By way of starter, a prayer:
O god, give us strength.
O god, give us peace.
Make us good.
Make us strong.
Make us good and strong.
Eyes open. “Good morning, didis!”
Bhavika writes “Values” on the board, underneath the date, and we revise being happy, for a bit. Kajal wins the laurels with “It makes me happy, when I read a book!” – laudable, if visibly propagandist, given the context. You can’t have happiness without sharing, so the next logical step is paying a compliment. Didi – bold as brass – asks for compliments. “Eating a banana,” volunteers Anand. “No!” says didi firmly, “we are done with being happy!” A bit drastic, for seven year olds, I reckon, but she’s only thinking of our Values lesson, not Life In General. “Now give didi a compliment!”
“Didi’s dress is clean!” says Rajul. To her credit, didi manages not to look crestfallen, evidently believing in taking compliments gratefully, as and where she finds them. Anyway, battling through drifts of slurry, to get to school, with her frock unscathed, deserves special mention. “Who can give Caroline-didi a compliment?” She chooses Khaja, with the cheeky eyes. “Caroline-didi’s hair,“ - I hold my breath – “is very nice.” I smile at Khaja, and feel like my birthday and Diwali have come all at once.

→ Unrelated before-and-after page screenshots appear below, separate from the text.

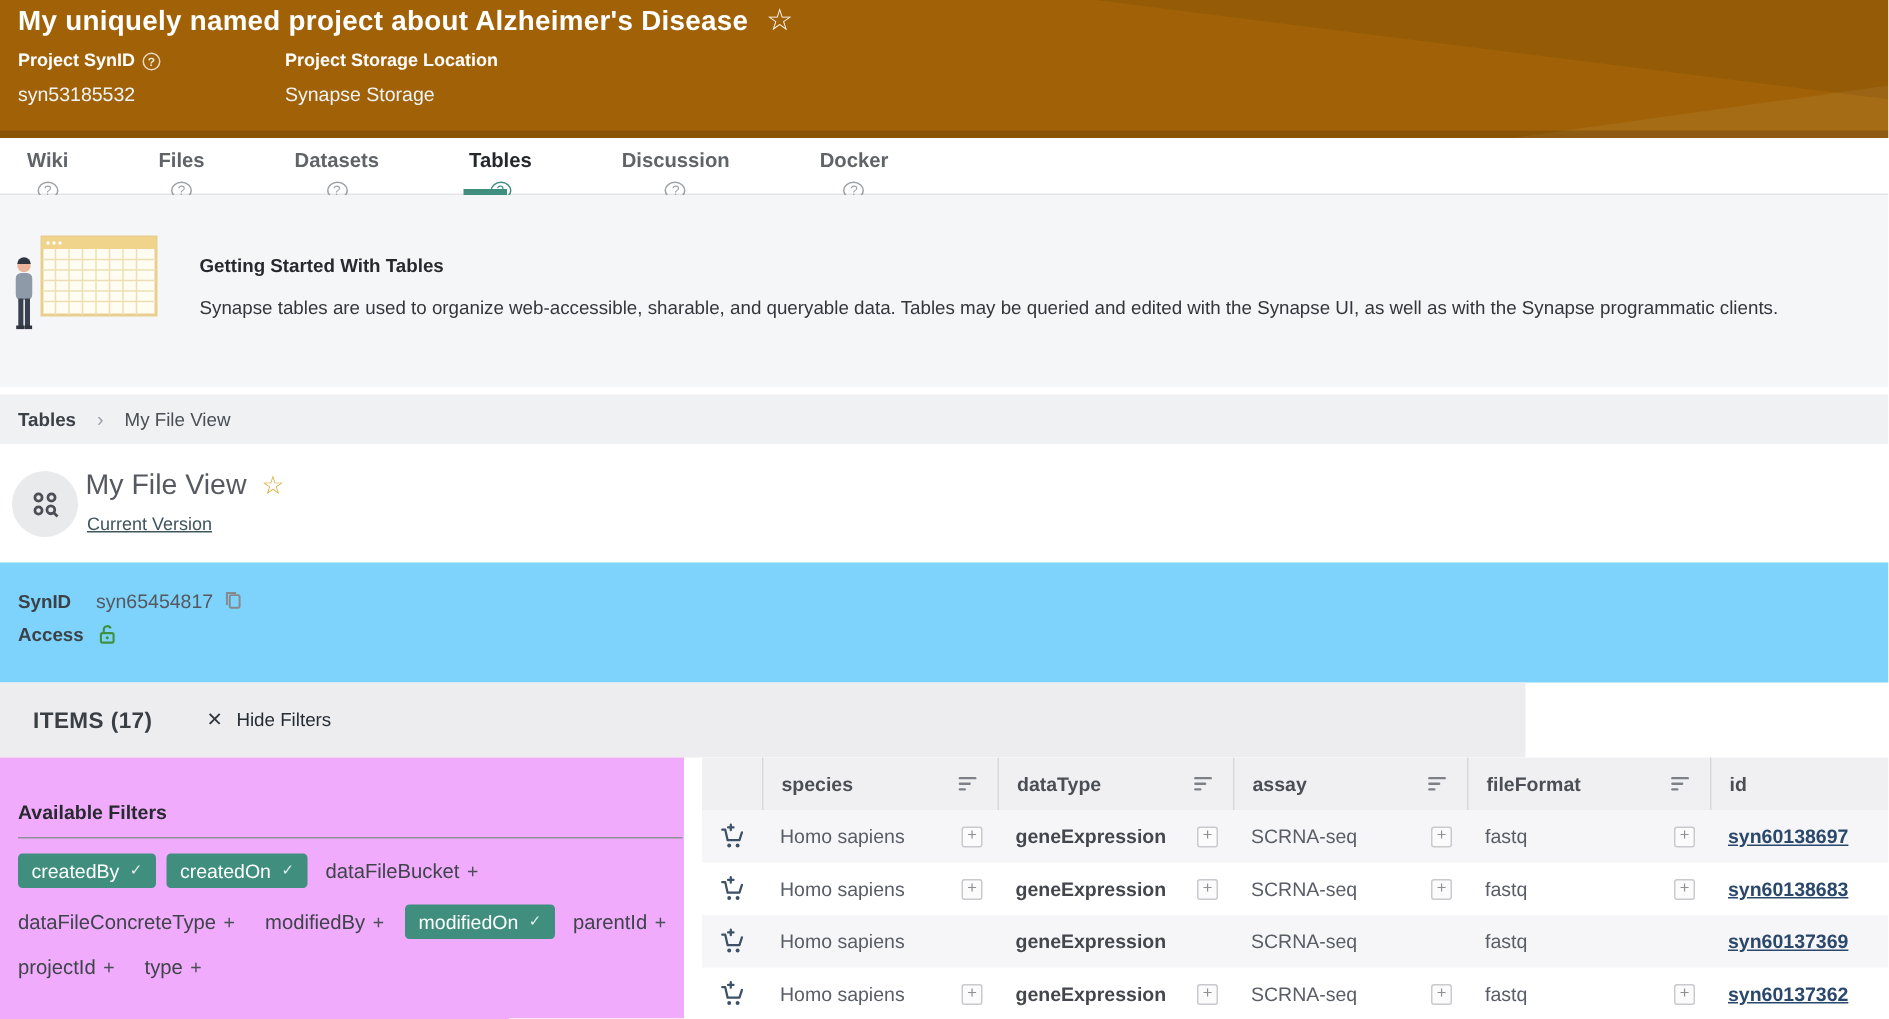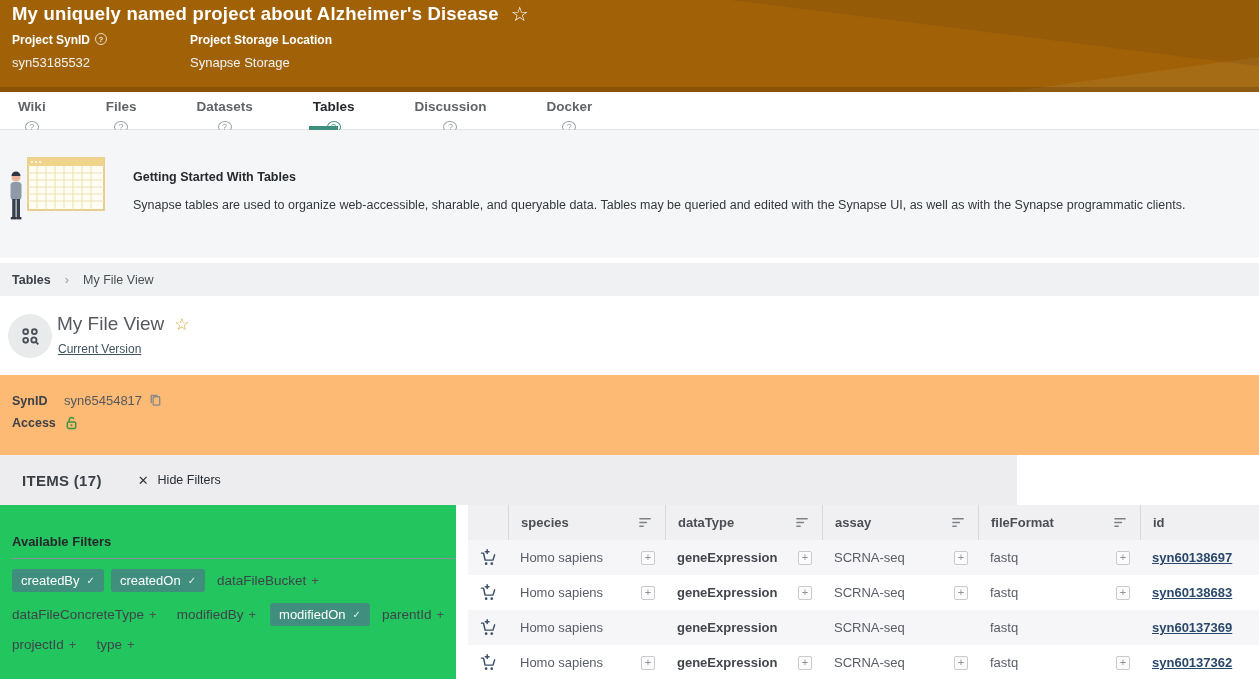"Project SynID" .h-label { align-items: center -> flex-end }
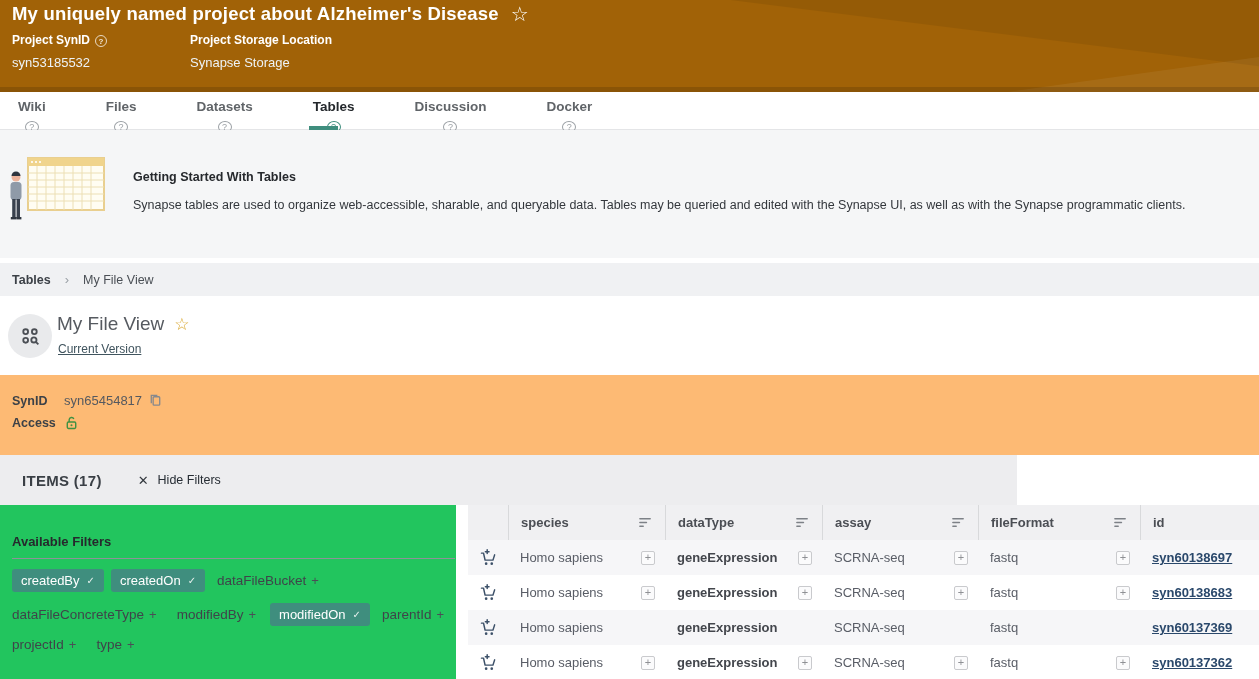"SynID" #entitymeta { background: #fdba74 -> #7dd3fc }
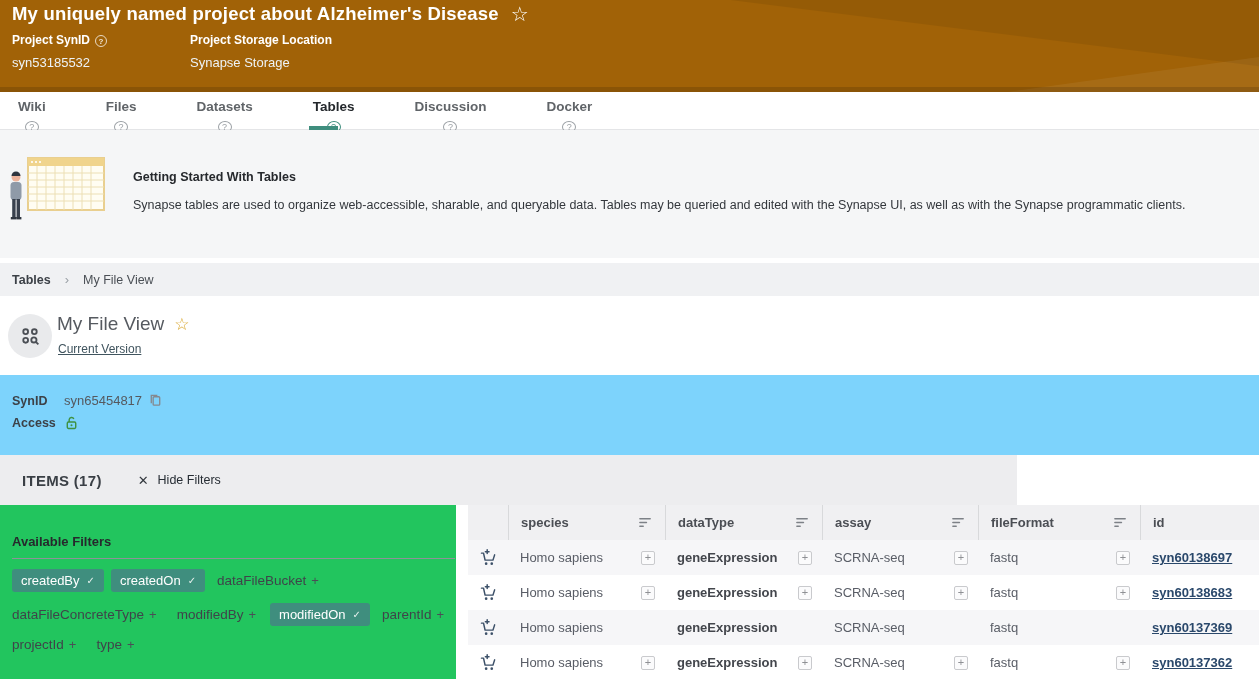"Available Filters" #filters { background: #22c55e -> #f0abfc }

In my group this morning, I have Swapnil, who’s cute enough for me to overlook the small matter of a runny nose (seriously cute, then...), solemn Mehul, who takes some winning over, Ashish, who likes to work on his knee, where I can’t see it, rather than flat in front of him, on the floor, where I can, and Sultana, who strokes my earrings and needs to sharpen her pencil – already as pointy as a syringe – several times, before settling down to write. Once she starts rubbing things out, they’re all clamouring for the eraser, so I have to confiscate it, gloating with power. This is what teaching’s about, being in charge of the rubber.
We make sentences, using “a,” “an,” “am,” “and,” and “after.” Ashish tries the scatter-gun, two-birds-one-stone approach, and says, “I am an elephant.” I’m not convinced he’s completely GOT this.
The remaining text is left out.